━━━ Records for this task

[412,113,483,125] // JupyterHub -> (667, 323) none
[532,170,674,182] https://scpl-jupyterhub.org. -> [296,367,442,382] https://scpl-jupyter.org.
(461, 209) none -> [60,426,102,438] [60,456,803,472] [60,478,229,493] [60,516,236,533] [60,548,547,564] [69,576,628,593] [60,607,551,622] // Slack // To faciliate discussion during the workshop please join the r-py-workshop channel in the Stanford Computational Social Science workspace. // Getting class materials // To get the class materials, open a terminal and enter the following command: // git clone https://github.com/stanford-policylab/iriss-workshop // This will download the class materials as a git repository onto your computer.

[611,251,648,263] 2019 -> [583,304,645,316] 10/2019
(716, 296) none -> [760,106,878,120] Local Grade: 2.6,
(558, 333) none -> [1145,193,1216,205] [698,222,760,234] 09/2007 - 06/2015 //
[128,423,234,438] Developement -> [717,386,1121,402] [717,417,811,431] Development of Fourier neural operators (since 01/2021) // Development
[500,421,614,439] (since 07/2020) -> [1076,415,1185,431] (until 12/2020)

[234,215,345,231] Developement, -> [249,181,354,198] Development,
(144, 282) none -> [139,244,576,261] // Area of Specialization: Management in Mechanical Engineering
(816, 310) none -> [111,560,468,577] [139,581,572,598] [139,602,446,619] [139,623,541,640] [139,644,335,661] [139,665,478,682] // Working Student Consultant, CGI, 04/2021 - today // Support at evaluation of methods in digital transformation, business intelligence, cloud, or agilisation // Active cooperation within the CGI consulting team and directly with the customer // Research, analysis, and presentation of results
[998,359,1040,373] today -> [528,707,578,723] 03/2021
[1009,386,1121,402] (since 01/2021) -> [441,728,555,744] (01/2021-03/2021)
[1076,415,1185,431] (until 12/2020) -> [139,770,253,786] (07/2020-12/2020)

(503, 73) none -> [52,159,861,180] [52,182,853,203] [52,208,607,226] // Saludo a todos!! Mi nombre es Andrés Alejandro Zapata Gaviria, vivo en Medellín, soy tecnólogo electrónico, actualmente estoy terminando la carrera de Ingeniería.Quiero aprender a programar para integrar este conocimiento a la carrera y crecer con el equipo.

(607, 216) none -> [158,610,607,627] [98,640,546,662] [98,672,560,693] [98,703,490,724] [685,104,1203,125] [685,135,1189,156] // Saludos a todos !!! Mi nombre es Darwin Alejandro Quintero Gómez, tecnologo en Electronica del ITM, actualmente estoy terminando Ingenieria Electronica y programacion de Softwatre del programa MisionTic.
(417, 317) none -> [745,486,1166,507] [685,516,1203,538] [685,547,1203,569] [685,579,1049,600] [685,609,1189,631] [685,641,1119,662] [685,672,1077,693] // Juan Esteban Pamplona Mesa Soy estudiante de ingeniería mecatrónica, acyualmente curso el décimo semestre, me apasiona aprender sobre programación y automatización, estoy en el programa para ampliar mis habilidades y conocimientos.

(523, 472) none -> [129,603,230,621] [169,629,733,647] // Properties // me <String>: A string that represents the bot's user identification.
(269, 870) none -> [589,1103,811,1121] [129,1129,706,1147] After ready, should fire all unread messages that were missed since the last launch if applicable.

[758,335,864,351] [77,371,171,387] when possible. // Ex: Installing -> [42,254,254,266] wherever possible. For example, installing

━━━━━━

Work item —
Please write out, exactly as they appear above, only the lines in the stretch from the line with "[998,359,1040,373] today ->" through the line with "[1076,415,1185,431] (until 12/2020) ->".

Result —
[998,359,1040,373] today -> [528,707,578,723] 03/2021
[1009,386,1121,402] (since 01/2021) -> [441,728,555,744] (01/2021-03/2021)
[1076,415,1185,431] (until 12/2020) -> [139,770,253,786] (07/2020-12/2020)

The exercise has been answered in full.